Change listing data

..........

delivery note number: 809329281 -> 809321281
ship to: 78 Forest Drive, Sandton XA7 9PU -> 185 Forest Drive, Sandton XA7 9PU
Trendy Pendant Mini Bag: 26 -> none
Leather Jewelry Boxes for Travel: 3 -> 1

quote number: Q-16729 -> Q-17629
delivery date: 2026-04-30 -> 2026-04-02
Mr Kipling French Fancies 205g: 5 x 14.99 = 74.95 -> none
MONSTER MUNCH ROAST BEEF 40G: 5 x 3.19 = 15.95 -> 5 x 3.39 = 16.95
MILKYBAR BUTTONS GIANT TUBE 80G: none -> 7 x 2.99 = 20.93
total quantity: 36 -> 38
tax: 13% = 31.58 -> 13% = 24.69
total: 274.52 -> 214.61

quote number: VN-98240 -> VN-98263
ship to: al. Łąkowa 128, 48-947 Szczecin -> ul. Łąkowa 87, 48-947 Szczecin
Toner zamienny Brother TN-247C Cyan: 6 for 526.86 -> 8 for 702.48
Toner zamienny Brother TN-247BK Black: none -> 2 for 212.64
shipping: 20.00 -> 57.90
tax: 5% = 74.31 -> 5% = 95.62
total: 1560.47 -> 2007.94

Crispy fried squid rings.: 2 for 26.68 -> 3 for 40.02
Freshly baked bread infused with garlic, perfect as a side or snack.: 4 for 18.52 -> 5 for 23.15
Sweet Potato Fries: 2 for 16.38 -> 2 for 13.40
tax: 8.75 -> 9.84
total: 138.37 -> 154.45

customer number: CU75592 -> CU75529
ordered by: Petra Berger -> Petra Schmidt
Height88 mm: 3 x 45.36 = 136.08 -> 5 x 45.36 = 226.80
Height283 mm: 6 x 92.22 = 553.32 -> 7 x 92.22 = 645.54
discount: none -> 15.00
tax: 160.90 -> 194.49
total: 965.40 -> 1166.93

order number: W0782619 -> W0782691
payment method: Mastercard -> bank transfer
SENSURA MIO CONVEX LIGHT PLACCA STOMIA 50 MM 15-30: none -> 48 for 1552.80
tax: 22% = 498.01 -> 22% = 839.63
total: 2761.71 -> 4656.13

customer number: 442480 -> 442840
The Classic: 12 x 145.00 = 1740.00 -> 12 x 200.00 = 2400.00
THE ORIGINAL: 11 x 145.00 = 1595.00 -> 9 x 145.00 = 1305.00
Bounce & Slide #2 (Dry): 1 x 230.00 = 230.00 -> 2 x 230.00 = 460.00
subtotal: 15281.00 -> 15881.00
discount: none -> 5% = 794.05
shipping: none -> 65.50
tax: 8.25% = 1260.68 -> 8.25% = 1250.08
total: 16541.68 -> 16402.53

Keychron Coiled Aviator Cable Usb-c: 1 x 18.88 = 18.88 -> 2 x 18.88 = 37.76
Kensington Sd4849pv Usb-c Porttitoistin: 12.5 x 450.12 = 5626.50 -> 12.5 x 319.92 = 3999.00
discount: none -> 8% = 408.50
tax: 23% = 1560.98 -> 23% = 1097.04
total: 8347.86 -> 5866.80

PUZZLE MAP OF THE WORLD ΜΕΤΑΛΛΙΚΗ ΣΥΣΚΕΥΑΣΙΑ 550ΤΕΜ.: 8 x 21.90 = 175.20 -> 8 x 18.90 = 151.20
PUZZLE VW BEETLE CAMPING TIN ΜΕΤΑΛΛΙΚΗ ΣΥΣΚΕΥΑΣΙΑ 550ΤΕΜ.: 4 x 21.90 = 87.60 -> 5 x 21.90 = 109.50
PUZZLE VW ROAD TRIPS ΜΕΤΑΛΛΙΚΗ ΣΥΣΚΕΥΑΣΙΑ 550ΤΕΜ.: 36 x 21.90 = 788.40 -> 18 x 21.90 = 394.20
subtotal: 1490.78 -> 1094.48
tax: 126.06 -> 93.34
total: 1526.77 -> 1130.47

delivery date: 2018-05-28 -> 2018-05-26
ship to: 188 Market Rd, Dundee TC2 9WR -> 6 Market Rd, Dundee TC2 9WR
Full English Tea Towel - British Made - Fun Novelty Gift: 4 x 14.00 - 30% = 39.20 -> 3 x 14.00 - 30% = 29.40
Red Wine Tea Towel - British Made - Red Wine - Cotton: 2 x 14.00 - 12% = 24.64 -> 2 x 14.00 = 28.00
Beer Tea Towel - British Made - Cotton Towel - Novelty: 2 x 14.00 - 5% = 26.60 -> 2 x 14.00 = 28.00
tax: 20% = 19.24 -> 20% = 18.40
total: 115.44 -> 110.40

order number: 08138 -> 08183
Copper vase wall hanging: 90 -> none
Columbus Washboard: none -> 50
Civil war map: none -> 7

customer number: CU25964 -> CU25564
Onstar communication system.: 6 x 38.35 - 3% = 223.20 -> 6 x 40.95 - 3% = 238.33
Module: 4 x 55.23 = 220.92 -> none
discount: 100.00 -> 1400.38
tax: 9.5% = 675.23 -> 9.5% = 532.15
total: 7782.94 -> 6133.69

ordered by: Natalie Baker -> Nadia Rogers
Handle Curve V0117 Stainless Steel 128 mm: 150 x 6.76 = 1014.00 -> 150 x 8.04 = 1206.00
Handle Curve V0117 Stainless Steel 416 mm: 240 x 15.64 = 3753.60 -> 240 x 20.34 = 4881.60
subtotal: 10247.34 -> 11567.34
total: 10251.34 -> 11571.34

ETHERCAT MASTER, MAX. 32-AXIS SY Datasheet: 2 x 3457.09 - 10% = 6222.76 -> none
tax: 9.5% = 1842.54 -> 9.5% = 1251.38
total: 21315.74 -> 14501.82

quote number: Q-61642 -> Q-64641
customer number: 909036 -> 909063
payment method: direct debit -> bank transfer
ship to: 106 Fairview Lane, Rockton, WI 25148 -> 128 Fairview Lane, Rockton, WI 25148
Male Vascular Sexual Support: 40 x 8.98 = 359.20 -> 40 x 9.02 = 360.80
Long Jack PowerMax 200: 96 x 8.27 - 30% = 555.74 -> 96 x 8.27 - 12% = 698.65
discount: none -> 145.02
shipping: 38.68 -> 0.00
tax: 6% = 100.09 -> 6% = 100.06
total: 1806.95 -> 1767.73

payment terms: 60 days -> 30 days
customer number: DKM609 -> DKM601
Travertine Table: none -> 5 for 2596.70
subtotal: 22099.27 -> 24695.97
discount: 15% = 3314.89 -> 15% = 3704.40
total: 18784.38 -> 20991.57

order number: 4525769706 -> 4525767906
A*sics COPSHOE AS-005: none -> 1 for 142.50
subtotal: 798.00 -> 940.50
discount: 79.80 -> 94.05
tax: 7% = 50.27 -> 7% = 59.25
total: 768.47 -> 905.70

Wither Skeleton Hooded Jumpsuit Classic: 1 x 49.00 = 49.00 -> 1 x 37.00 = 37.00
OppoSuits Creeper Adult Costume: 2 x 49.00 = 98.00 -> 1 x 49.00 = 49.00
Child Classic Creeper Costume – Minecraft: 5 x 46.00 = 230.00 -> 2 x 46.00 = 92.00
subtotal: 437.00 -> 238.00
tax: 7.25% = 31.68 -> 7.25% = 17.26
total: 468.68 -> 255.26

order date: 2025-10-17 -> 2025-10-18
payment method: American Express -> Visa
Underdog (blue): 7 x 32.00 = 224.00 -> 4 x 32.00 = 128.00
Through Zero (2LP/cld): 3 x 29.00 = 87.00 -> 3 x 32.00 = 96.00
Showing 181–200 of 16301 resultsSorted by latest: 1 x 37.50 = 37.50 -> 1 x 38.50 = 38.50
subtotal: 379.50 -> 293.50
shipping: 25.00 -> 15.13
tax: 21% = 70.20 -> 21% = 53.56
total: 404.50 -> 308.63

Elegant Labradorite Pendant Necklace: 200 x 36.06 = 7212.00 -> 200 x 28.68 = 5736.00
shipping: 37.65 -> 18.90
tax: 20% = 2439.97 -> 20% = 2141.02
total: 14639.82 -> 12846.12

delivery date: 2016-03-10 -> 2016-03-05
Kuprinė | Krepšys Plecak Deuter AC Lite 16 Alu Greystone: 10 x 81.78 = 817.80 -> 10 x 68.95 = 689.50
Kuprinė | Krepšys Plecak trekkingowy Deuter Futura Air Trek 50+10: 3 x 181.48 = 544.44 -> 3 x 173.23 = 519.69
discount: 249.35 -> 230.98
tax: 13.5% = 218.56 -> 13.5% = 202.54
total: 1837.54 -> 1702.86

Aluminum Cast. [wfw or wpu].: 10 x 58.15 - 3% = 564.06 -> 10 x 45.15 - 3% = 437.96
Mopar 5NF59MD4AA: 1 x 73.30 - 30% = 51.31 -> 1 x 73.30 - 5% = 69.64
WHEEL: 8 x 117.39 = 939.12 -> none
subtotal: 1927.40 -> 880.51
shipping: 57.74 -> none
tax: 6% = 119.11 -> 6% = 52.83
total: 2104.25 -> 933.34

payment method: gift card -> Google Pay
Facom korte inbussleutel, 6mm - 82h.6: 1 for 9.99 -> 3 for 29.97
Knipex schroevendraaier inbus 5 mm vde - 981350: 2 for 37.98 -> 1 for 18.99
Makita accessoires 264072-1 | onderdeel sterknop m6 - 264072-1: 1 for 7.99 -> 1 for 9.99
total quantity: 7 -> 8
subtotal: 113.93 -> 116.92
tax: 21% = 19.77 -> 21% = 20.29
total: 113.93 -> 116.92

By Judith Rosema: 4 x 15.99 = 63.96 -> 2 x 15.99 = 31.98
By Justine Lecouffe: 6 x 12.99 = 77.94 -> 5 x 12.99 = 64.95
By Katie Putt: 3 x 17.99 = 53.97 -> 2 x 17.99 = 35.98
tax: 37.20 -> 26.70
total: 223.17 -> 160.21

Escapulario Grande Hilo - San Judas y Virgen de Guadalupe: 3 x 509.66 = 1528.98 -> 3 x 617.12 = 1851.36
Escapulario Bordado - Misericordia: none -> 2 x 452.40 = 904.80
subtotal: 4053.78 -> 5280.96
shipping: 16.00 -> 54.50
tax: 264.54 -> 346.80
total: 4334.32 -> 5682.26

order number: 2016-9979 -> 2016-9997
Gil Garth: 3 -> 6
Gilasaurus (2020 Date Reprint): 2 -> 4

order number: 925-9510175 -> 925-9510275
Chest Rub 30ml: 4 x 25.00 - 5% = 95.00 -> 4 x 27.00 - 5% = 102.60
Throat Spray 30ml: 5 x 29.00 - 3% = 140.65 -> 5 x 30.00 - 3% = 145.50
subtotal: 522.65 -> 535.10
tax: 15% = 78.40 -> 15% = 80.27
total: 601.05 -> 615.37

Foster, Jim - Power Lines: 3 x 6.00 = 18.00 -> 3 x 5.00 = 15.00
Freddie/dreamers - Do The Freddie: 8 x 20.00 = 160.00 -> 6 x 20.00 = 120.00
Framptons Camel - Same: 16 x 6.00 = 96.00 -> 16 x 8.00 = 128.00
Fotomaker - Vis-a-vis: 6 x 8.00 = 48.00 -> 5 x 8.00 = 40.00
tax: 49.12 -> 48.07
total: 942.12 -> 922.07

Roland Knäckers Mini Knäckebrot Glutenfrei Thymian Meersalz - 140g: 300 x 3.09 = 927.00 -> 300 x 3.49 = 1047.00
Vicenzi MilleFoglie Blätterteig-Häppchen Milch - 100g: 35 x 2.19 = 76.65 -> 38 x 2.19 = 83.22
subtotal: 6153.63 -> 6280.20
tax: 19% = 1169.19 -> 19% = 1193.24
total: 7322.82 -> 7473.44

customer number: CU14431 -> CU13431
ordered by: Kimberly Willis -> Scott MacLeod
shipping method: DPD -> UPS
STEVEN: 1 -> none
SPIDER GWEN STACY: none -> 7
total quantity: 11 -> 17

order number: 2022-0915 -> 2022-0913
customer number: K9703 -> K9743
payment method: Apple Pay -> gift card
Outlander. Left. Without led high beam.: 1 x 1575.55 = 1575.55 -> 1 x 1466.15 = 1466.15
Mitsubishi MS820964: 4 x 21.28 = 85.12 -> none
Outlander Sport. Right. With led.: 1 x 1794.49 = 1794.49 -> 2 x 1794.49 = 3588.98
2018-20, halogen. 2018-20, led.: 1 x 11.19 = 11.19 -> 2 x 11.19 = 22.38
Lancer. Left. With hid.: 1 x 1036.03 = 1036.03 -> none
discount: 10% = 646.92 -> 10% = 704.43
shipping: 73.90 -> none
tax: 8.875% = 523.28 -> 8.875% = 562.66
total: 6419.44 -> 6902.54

..........

### [Task directions]
Up to and including the line with "MONSTER MUNCH ROAST", transcribe the entries above exactly, starting from their first line.

### [Exercise result]
delivery note number: 809329281 -> 809321281
ship to: 78 Forest Drive, Sandton XA7 9PU -> 185 Forest Drive, Sandton XA7 9PU
Trendy Pendant Mini Bag: 26 -> none
Leather Jewelry Boxes for Travel: 3 -> 1

quote number: Q-16729 -> Q-17629
delivery date: 2026-04-30 -> 2026-04-02
Mr Kipling French Fancies 205g: 5 x 14.99 = 74.95 -> none
MONSTER MUNCH ROAST BEEF 40G: 5 x 3.19 = 15.95 -> 5 x 3.39 = 16.95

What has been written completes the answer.